== EXERCISE INSTRUCTIONS ==
Lines in the records below that contain the word "wikipedia" must each be copied.

::: GIVEN RECORDS :::

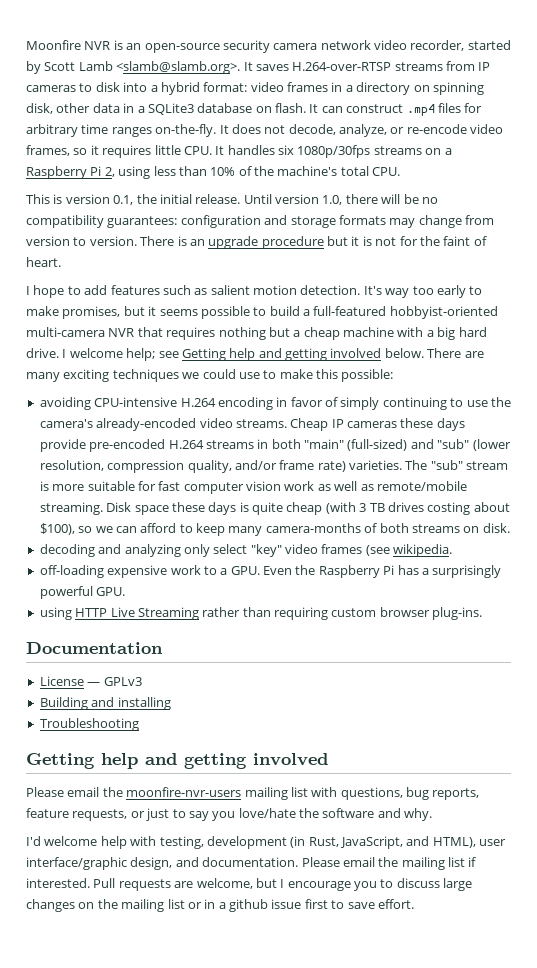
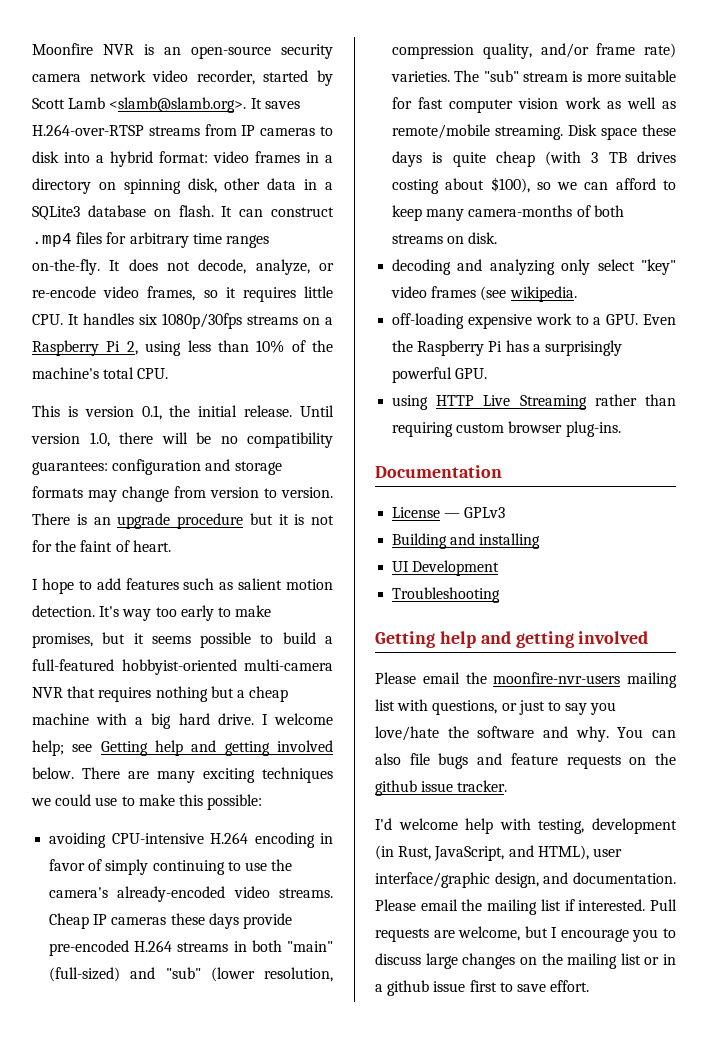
(171, 703) none -> [392,560,500,576] // UI Development
[406,787,480,800] [26,808,128,821] bug reports, feature requests, -> (498, 707) none
(433, 814) none -> [617,727,676,738] [375,753,676,769] [375,780,508,796] You can also file bugs and feature requests on the github issue tracker.

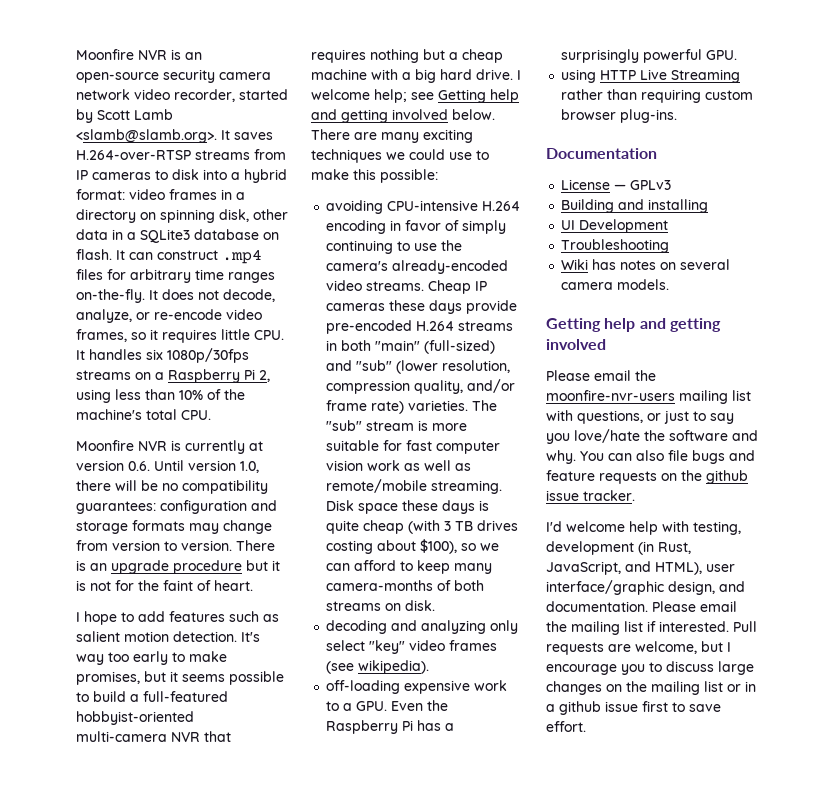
[32,405,293,420] This is version 0.1, the initial release. -> [76,440,263,454] [76,460,150,471] Moonfire NVR is currently at version 0.6.
[509,286,577,302] wikipedia. -> [358,660,430,674] wikipedia).
(501, 595) none -> [561,259,731,270] [561,279,670,290] // Wiki has notes on several camera models.

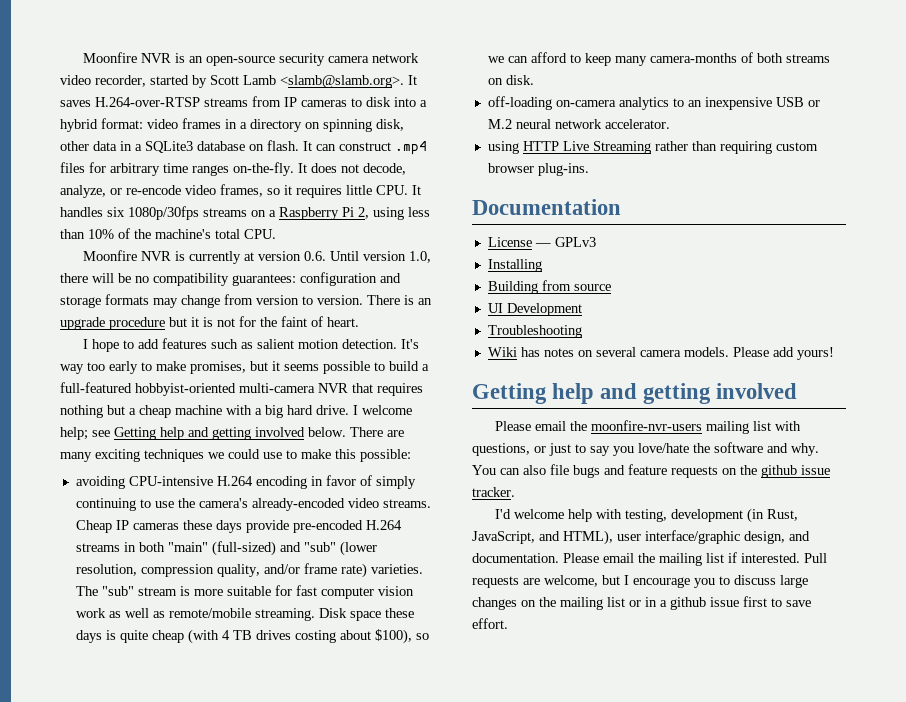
[444,521,452,531] 3 -> [221,630,230,640] 4
[326,620,519,634] [326,640,498,654] [326,660,430,674] [326,680,508,694] [326,700,449,711] [326,720,455,734] [561,49,738,63] decoding and analyzing only select "key" video frames (see wikipedia). // off-loading expensive work to a GPU. Even the Raspberry Pi has a surprisingly powerful GPU. -> [487,96,820,110] [487,119,670,129] off-loading on-camera analytics to an inexpensive USB or M.2 neural network accelerator.
(672, 185) none -> [487,259,542,272] // Installing
[618,199,709,213] and installing -> [541,280,611,291] from source
(670, 284) none -> [732,347,834,360] Please add yours!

:::

== RESULT OF THE TASK ==
[509,286,577,302] wikipedia. -> [358,660,430,674] wikipedia).
[326,620,519,634] [326,640,498,654] [326,660,430,674] [326,680,508,694] [326,700,449,711] [326,720,455,734] [561,49,738,63] decoding and analyzing only select "key" video frames (see wikipedia). // off-loading expensive work to a GPU. Even the Raspberry Pi has a surprisingly powerful GPU. -> [487,96,820,110] [487,119,670,129] off-loading on-camera analytics to an inexpensive USB or M.2 neural network accelerator.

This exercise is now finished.